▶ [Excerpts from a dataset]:
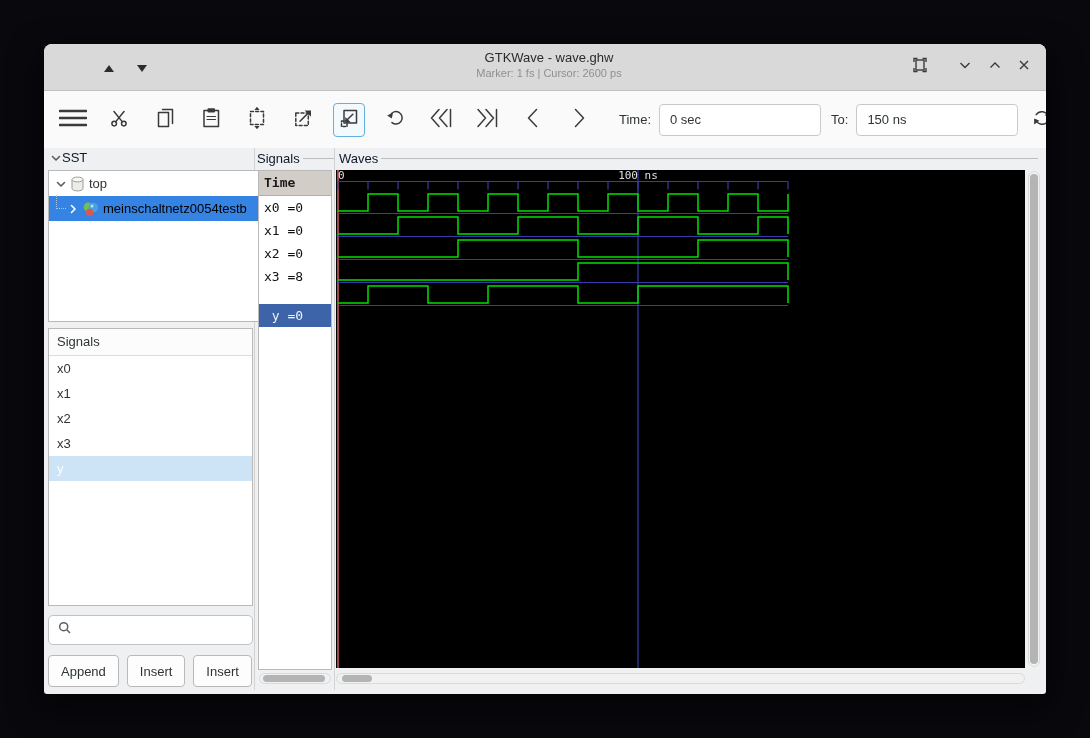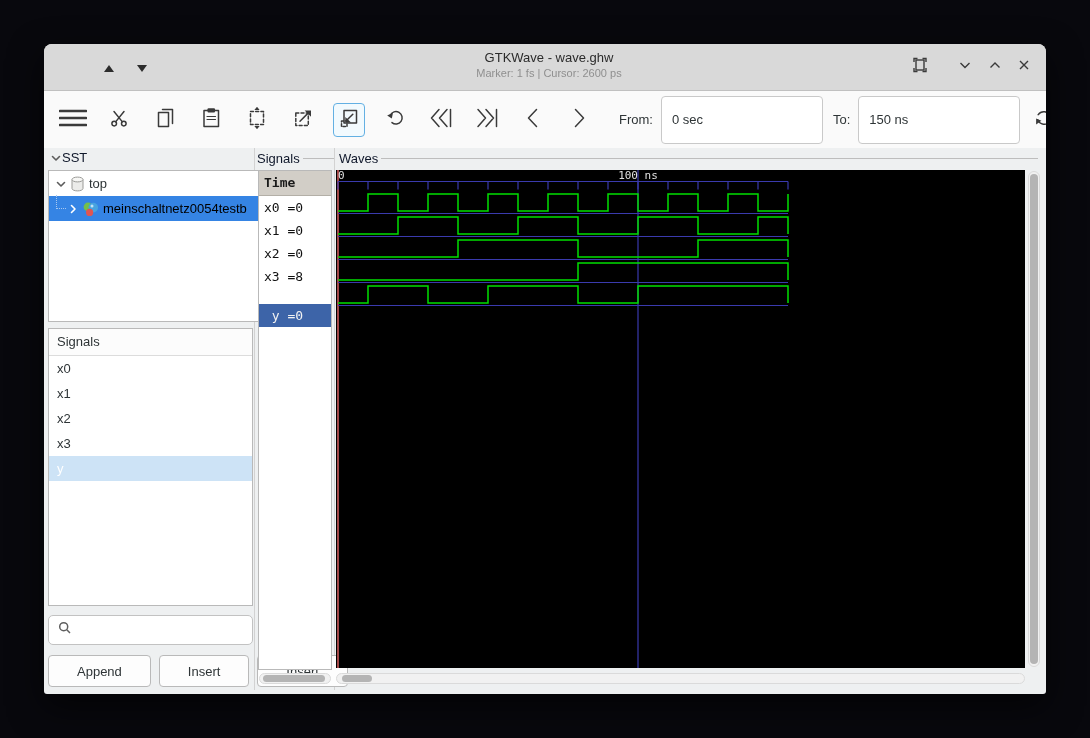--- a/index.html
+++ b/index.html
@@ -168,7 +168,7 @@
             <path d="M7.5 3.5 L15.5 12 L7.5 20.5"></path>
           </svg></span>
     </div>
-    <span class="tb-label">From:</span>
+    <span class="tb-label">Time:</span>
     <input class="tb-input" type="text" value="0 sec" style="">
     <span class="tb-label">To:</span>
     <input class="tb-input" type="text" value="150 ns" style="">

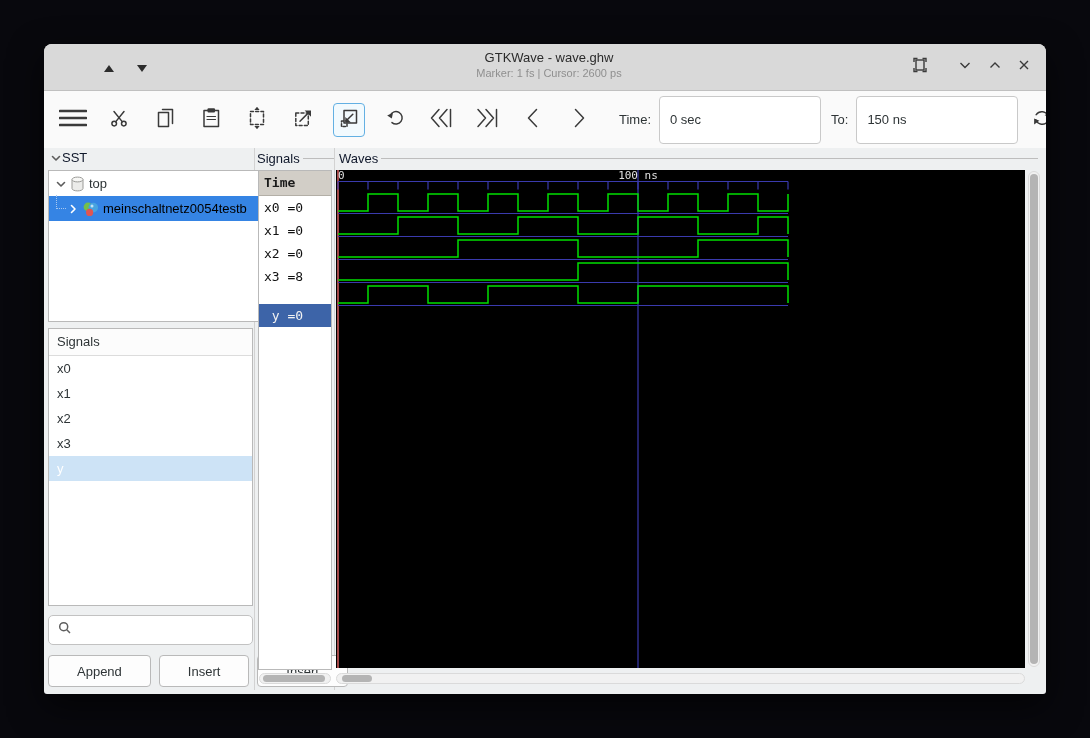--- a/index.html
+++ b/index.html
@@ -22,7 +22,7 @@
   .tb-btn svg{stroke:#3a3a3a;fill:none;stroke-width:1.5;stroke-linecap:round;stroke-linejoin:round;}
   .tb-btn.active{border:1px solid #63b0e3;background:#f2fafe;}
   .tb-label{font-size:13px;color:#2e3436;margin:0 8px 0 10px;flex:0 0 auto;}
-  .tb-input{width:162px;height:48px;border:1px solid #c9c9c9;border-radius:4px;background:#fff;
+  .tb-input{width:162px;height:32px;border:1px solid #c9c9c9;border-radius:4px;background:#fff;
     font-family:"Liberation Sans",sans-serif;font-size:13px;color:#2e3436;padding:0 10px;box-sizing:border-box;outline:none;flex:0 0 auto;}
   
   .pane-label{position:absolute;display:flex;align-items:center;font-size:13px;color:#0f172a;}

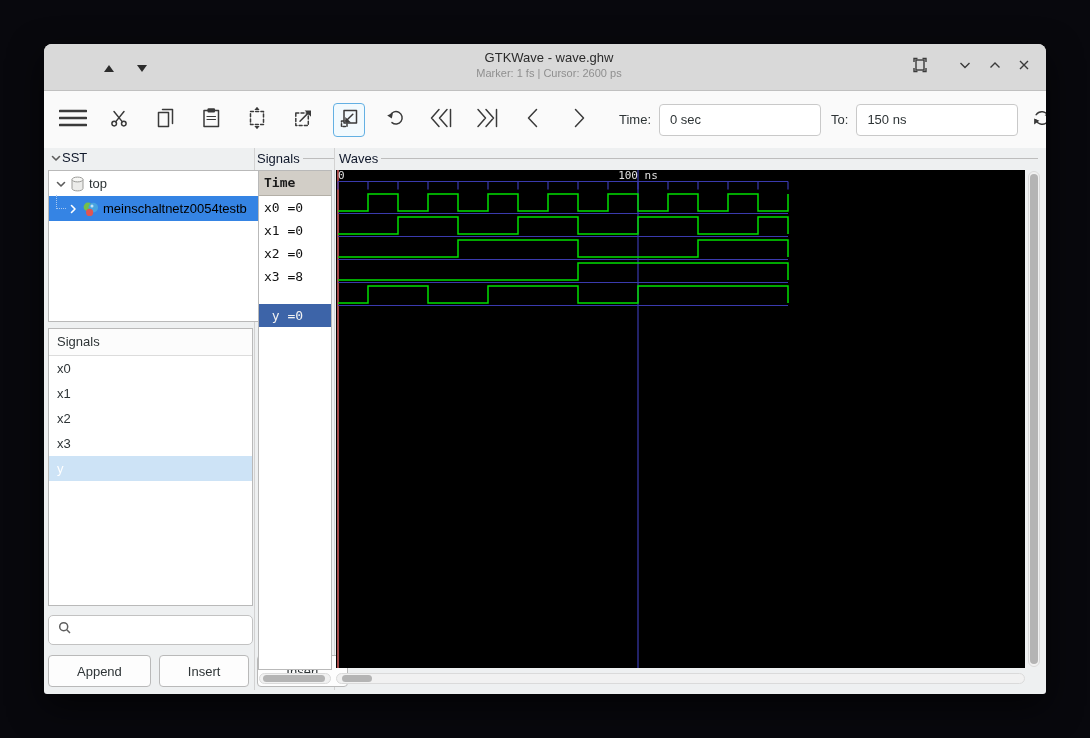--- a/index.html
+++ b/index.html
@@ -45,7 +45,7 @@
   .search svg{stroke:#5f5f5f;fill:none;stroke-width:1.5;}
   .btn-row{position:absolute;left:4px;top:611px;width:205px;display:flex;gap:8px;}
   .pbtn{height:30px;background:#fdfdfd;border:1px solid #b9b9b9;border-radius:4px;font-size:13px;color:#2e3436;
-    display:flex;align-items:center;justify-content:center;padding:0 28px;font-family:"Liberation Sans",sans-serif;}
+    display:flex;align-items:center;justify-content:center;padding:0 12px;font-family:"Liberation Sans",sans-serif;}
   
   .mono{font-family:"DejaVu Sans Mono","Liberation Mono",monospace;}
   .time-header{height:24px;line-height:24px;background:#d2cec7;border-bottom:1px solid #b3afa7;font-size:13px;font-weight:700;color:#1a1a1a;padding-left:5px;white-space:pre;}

▶ [INSTRUCTIONS FOR THE TASK]:
With the pictures removed, return the data above word for word.

▶ [ANSWER SECTION]:
--- a/index.html
+++ b/index.html
@@ -168,7 +168,7 @@
             <path d="M7.5 3.5 L15.5 12 L7.5 20.5"></path>
           </svg></span>
     </div>
-    <span class="tb-label">From:</span>
+    <span class="tb-label">Time:</span>
     <input class="tb-input" type="text" value="0 sec" style="">
     <span class="tb-label">To:</span>
     <input class="tb-input" type="text" value="150 ns" style="">

--- a/index.html
+++ b/index.html
@@ -22,7 +22,7 @@
   .tb-btn svg{stroke:#3a3a3a;fill:none;stroke-width:1.5;stroke-linecap:round;stroke-linejoin:round;}
   .tb-btn.active{border:1px solid #63b0e3;background:#f2fafe;}
   .tb-label{font-size:13px;color:#2e3436;margin:0 8px 0 10px;flex:0 0 auto;}
-  .tb-input{width:162px;height:48px;border:1px solid #c9c9c9;border-radius:4px;background:#fff;
+  .tb-input{width:162px;height:32px;border:1px solid #c9c9c9;border-radius:4px;background:#fff;
     font-family:"Liberation Sans",sans-serif;font-size:13px;color:#2e3436;padding:0 10px;box-sizing:border-box;outline:none;flex:0 0 auto;}
   
   .pane-label{position:absolute;display:flex;align-items:center;font-size:13px;color:#0f172a;}

--- a/index.html
+++ b/index.html
@@ -45,7 +45,7 @@
   .search svg{stroke:#5f5f5f;fill:none;stroke-width:1.5;}
   .btn-row{position:absolute;left:4px;top:611px;width:205px;display:flex;gap:8px;}
   .pbtn{height:30px;background:#fdfdfd;border:1px solid #b9b9b9;border-radius:4px;font-size:13px;color:#2e3436;
-    display:flex;align-items:center;justify-content:center;padding:0 28px;font-family:"Liberation Sans",sans-serif;}
+    display:flex;align-items:center;justify-content:center;padding:0 12px;font-family:"Liberation Sans",sans-serif;}
   
   .mono{font-family:"DejaVu Sans Mono","Liberation Mono",monospace;}
   .time-header{height:24px;line-height:24px;background:#d2cec7;border-bottom:1px solid #b3afa7;font-size:13px;font-weight:700;color:#1a1a1a;padding-left:5px;white-space:pre;}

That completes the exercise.